**About this task:**
The reply is to be the lines from the one with "position:absolute; font-weight:bold; font-size:12px;" through the last line of the records below, each retyped exactly, with pictures left out.

**Data listing:**
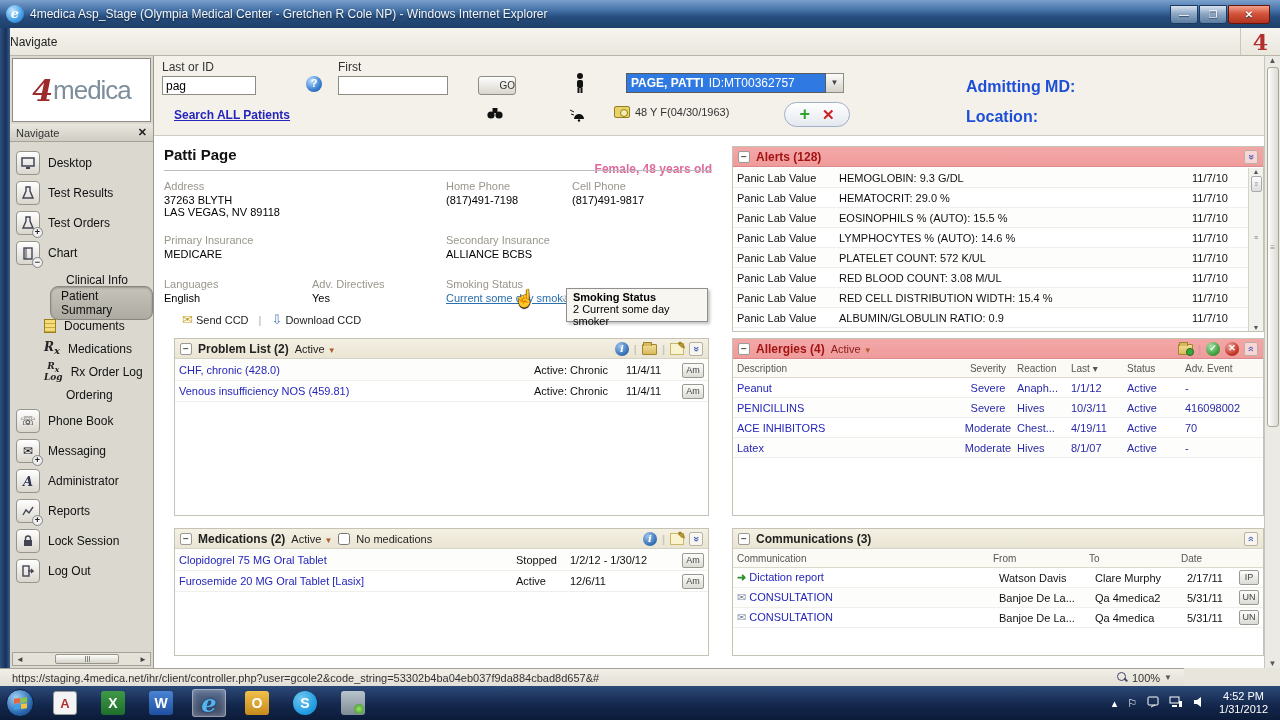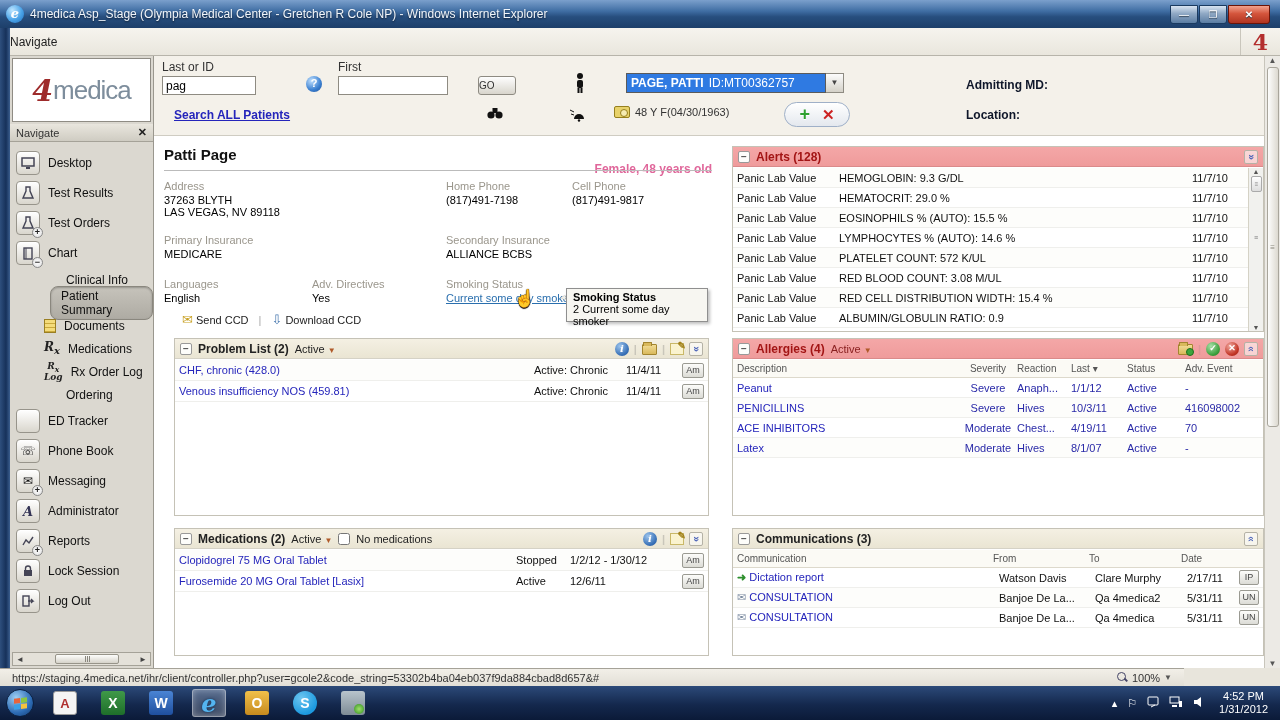--- a/index.html
+++ b/index.html
@@ -64,7 +64,7 @@
   .flabel { position:absolute; font-size:12px; color:#333; }
   .tinput { position:absolute; height:19px; border:1px solid #8e8b82; background:#fff; font-size:12px; padding:0 3px; }
   .go-btn { position:absolute; width:38px; height:19px; border:1px solid #8e8b82; border-radius:3px;
-    background:linear-gradient(#fefefe,#d8d5cc); font-size:10px; color:#333; text-align:left; line-height:17px; }
+    background:linear-gradient(#fefefe,#d8d5cc); font-size:10px; color:#333; text-align:right; line-height:17px; }
   .help-orb { position:absolute; width:16px; height:16px; border-radius:50%;
     background:radial-gradient(circle at 35% 30%, #bfe0ff, #3a7fd0 60%, #1c4f96); color:#fff; font:bold 11px "Liberation Sans",sans-serif; text-align:center; line-height:15px; }
   .link { color:#2525bb; text-decoration:underline;margin-left:12px; }

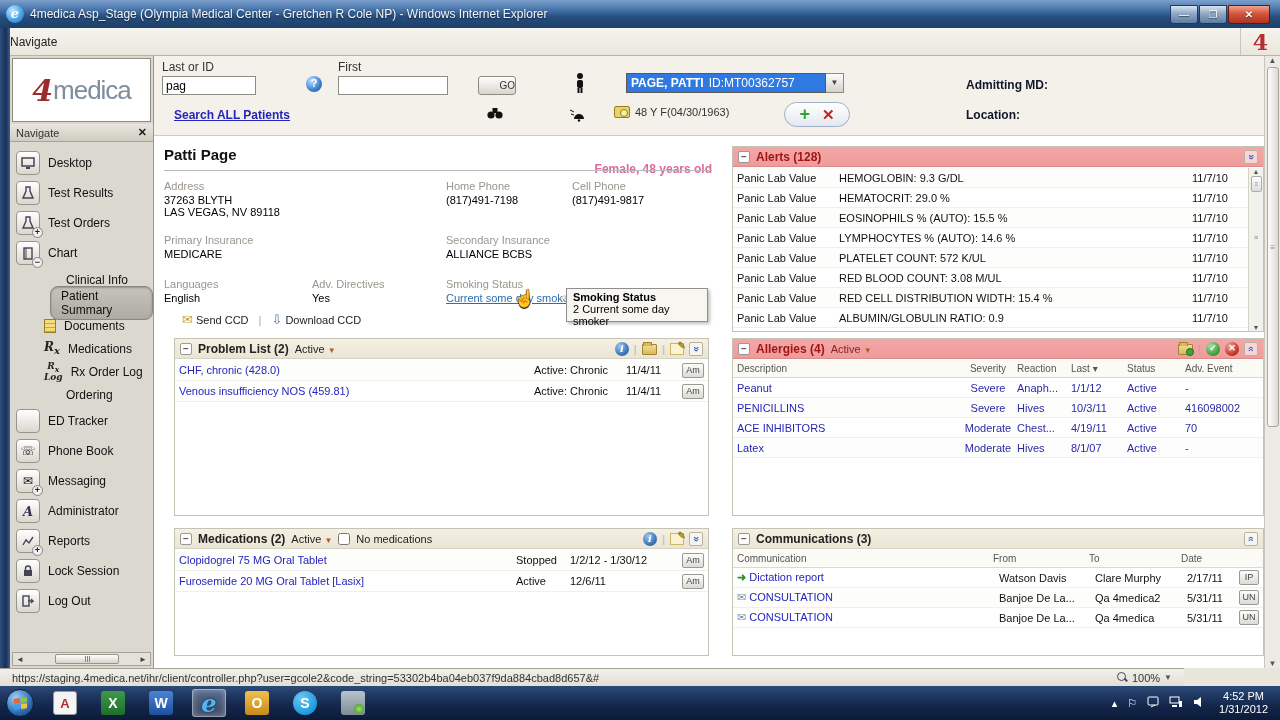--- a/index.html
+++ b/index.html
@@ -82,7 +82,7 @@
     background:linear-gradient(#ffffff,#e4e8ee); display:flex; align-items:center; justify-content:center; gap:12px; }
   .plus { color:#2fa12f; font:bold 18px "Liberation Sans",sans-serif; text-shadow:0 1px 0 #fff; }
   .redx { color:#cc2222; font:bold 15px "Liberation Sans",sans-serif; }
-  .hdr-label { position:absolute; font-weight:bold; font-size:12px; color:#0f172a; }
+  .hdr-label { position:absolute; font-weight:bold; font-size:16px; color:#1d4ed8; }
 
   .content-body { position:relative; flex:1; background:#fff; }
 

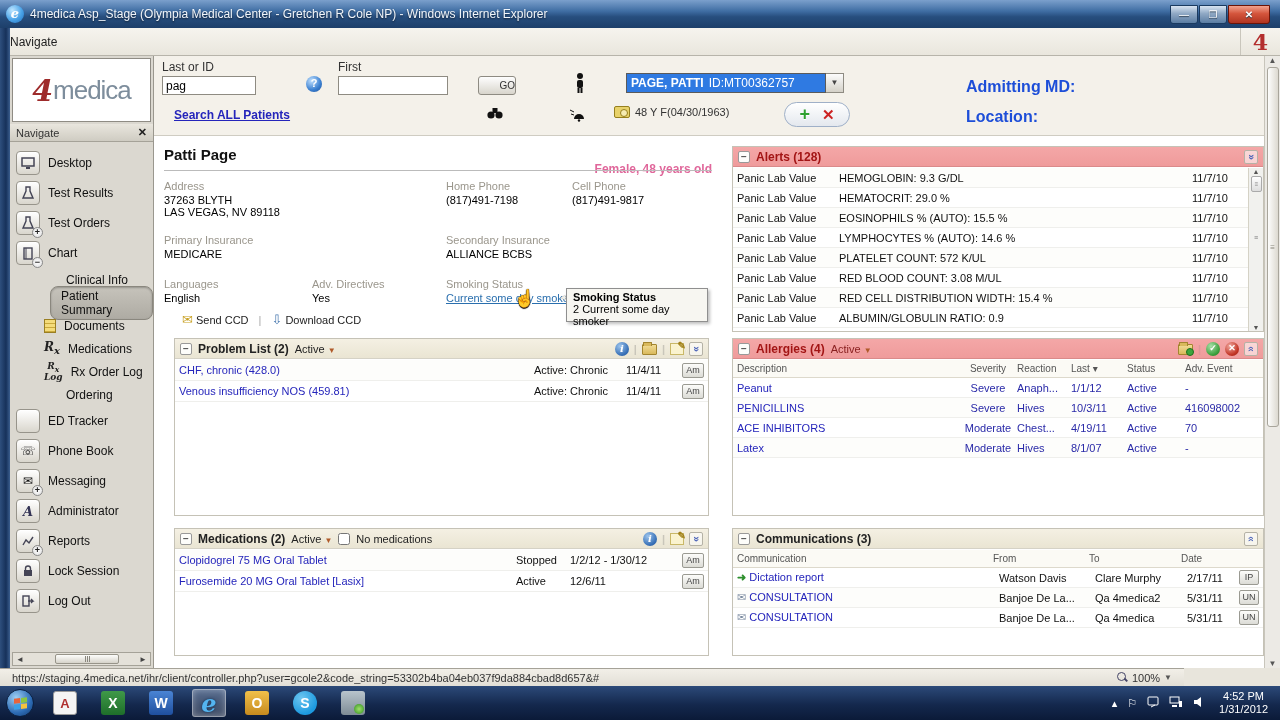--- a/index.html
+++ b/index.html
@@ -290,10 +290,6 @@
         </div>
         <div class="nav-item sub noicon">
           <span>Ordering</span>
-        </div>
-        <div class="nav-item">
-          <span class="icon-btn"></span>
-          <span>ED Tracker</span>
         </div>
         <div class="nav-item">
           <span class="icon-btn">☏</span>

**Result of this task:**
-  .hdr-label { position:absolute; font-weight:bold; font-size:12px; color:#0f172a; }
+  .hdr-label { position:absolute; font-weight:bold; font-size:16px; color:#1d4ed8; }
 
   .content-body { position:relative; flex:1; background:#fff; }
 

--- a/index.html
+++ b/index.html
@@ -290,10 +290,6 @@
         </div>
         <div class="nav-item sub noicon">
           <span>Ordering</span>
-        </div>
-        <div class="nav-item">
-          <span class="icon-btn"></span>
-          <span>ED Tracker</span>
         </div>
         <div class="nav-item">
           <span class="icon-btn">☏</span>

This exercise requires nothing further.